Coefficients of the linear equation :
\(\theta_0\) = intercept
\(\theta_1\) = slope or gradient of the fitting line

For each data, there is a delta between the predicted value and the actual value on our data set. The best fit is where the mean (squarred here) of all the residual erros is the lowest. See below for the definition of the Mean Squarred Error (MSE). The objective of linear regression is to minimized this MSE equation by finding the best parameters \(\theta_0\) and \(\theta_1\).

Calculating \(\theta_0\) and \(\theta_1\)

Linear regression estimates the coefficient of the line.

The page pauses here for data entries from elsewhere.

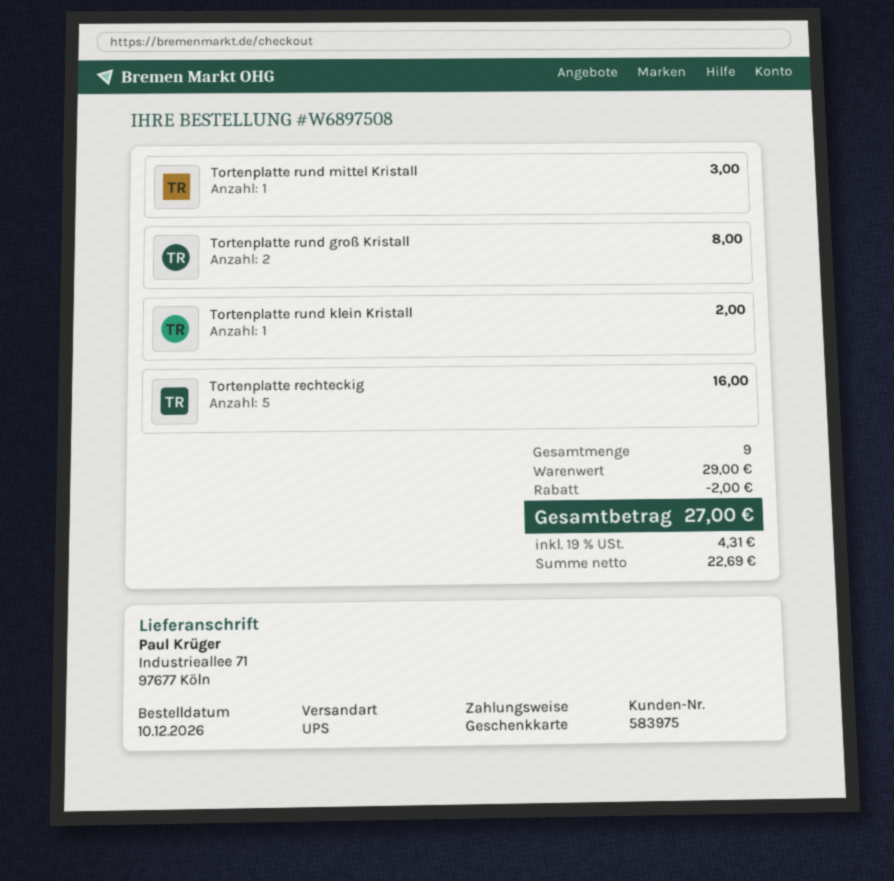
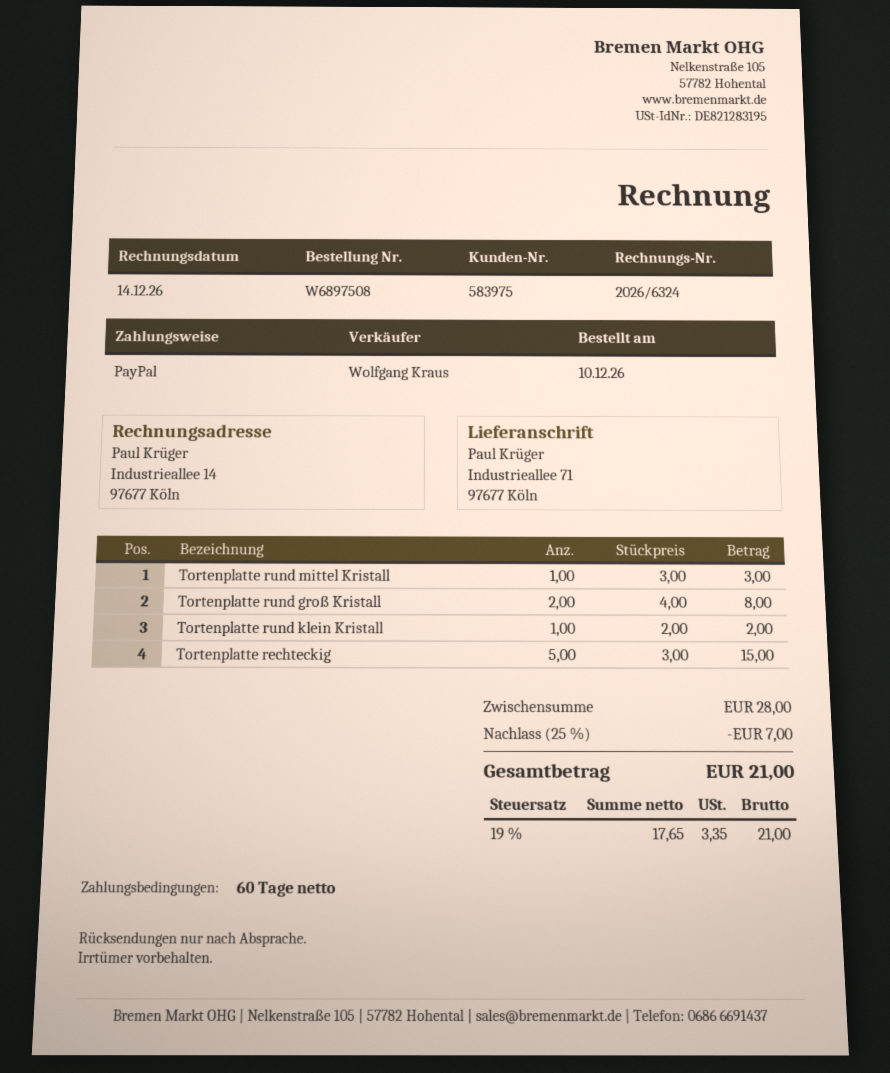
payment method: gift card -> PayPal
Tortenplatte rechteckig: 5 for 16.00 -> 5 for 15.00
subtotal: 29.00 -> 28.00
discount: 2.00 -> 7.00
net: 22.69 -> 17.65
tax: 19% = 4.31 -> 19% = 3.35
total: 27.00 -> 21.00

To do so, we must calculate \(\theta_0\) and \(\theta_1\) (adjust the parameters) to find the best line to fit the data.

\[\hat{y} = \color{orange}{\theta_0} + \color{cyan}{\theta_1x_1}\]

\(\color{cyan}{\theta_1 = \cfrac{\sum_{i}^s = 1(x_i - \bar{x})(y_i - \bar{y})}{\sum_{i}^s = 1(x_i - \bar{x})^2}}\) (slope)

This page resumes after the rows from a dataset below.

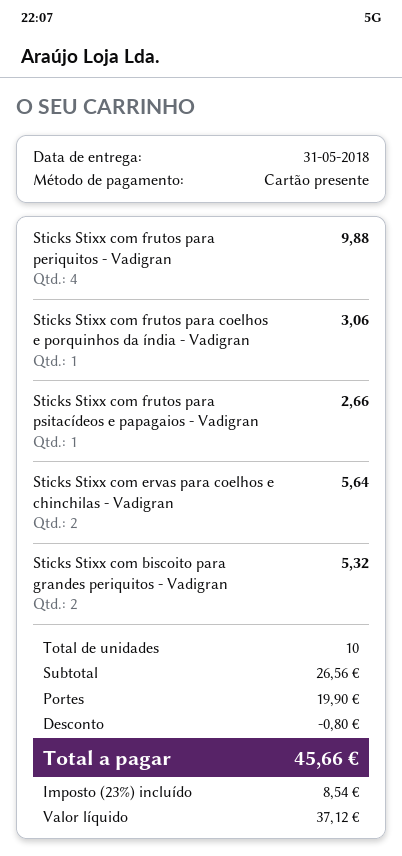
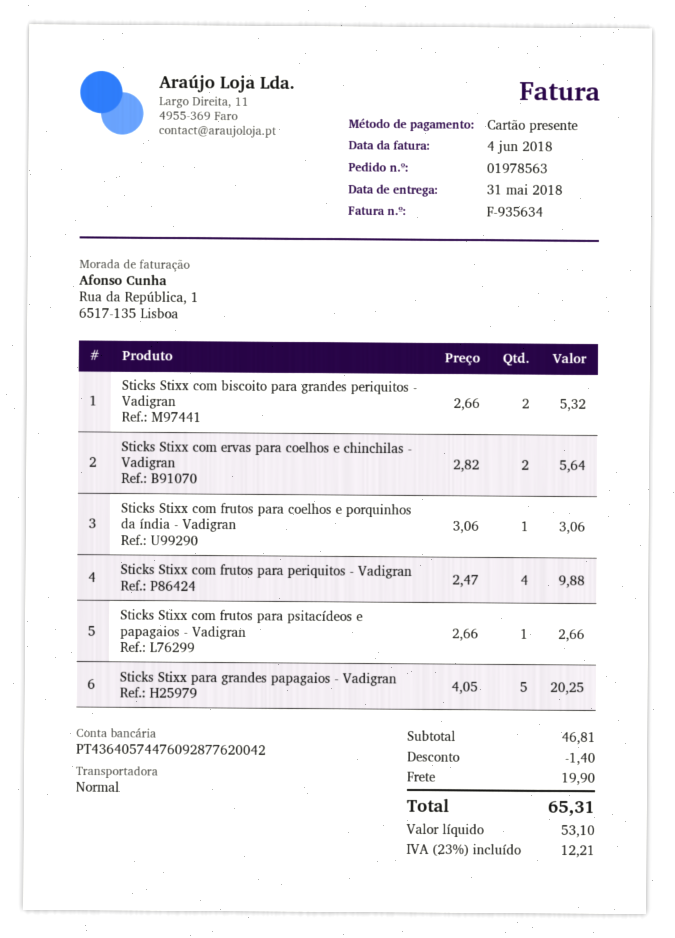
Sticks Stixx para grandes papagaios - Vadigran: none -> 5 for 20.25
subtotal: 26.56 -> 46.81
discount: 0.80 -> 1.40
net: 37.12 -> 53.10
tax: 23% = 8.54 -> 23% = 12.21
total: 45.66 -> 65.31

\(\color{orange}{\theta_0 = \bar{y} - \theta_1\bar{x}}\) (Bias Coefficient)

\(\bar{x}\) = mean of independant variables (features)
\(\bar{y}\) = mean of dependant variables (target)

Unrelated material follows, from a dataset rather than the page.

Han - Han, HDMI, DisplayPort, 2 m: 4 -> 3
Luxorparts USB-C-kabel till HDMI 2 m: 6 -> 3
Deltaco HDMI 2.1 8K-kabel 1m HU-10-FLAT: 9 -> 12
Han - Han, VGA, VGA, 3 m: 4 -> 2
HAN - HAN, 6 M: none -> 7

With \(\theta_0\) being the intercept and \(\theta_1\) being the slope. As it will go through all the data one by one, \(i\) represents the current vPalue and \(s\) the total number of values.

Error and Accuracy

In order to evaluate our model, we need to compare our predictions ( \(\hat{y}\)) with the actual values ( \(y\) ). If we “Train and Test” on the same dataset, we will end up with a model that has “High Training accuracy” and “Low out-of-sample accuracy”. This is called over-fitting. Over-fitting is when the model is overly trained to the dataset, which may capture noise and produce a non-generalized model. To avoid over-fitting, we split the dataset in training set and testing set in an approach called “Train/Test split”. In this approach, the Training Set and the Testing Set are mutually exclusive. This method provides a more accurate evaluation on out-of-sample accuracy.

K-Fold cross-validation

One down side of that approach is that it makes it higly depdendant on which datasets the data is trained and tested. The K-Fold cross-validation is there to overcome this downside. It basically is using multiple (K) Train/Test Splits on the same dataset, using different test sample each time and calculating the average accuracy from the different Train/Test splits. This provide a more consistent out-of-sample accuracy

Evaluation metrics

The error of the model is the difference between the data points and the trend line generated by the algorithm. The choice of metric completely depends on the type of model, your data type and domain of knowledge.

Mean Absolute Error (MAE)

It is the average of all errors. This metric is used when you want all errors to have the same weight. It is usually used to get a simple and intuitive mesure of performances.
MAE = \(\cfrac{1}{n}\sum_{j=1}^n |y_j - \hat{y}_j|\)

MAE = \(\cfrac{(y_{j1} - \hat{y}_{j1}) + (y_{j2} - \hat{y}_{j2}) + (y_{j3} - \hat{y}_{j3}) + ... + (y_{jn} - \hat{y}_{jn})}{n}\)

Mean Squared Error (MSE)

Very popular as the focus is geared more toward large errors. This metrics is used when huge errors are more critical and need to be avoided ( health, critical infrastructure, finance ).

MSE = \(\cfrac{1}{n}\sum_{i=1}^n(y_i - \hat{y}_i)^2\)

or

MSE = \(\cfrac{RSS}{n}\)

with \(n\) the number of observations

Root Mean Squared Error (RMSE)

Popular as well as it can be interpreted in the same unit as the response vector (as MAE) or \(y\) units while still punishing large errors (as MSE). Making it easy to interpret its information.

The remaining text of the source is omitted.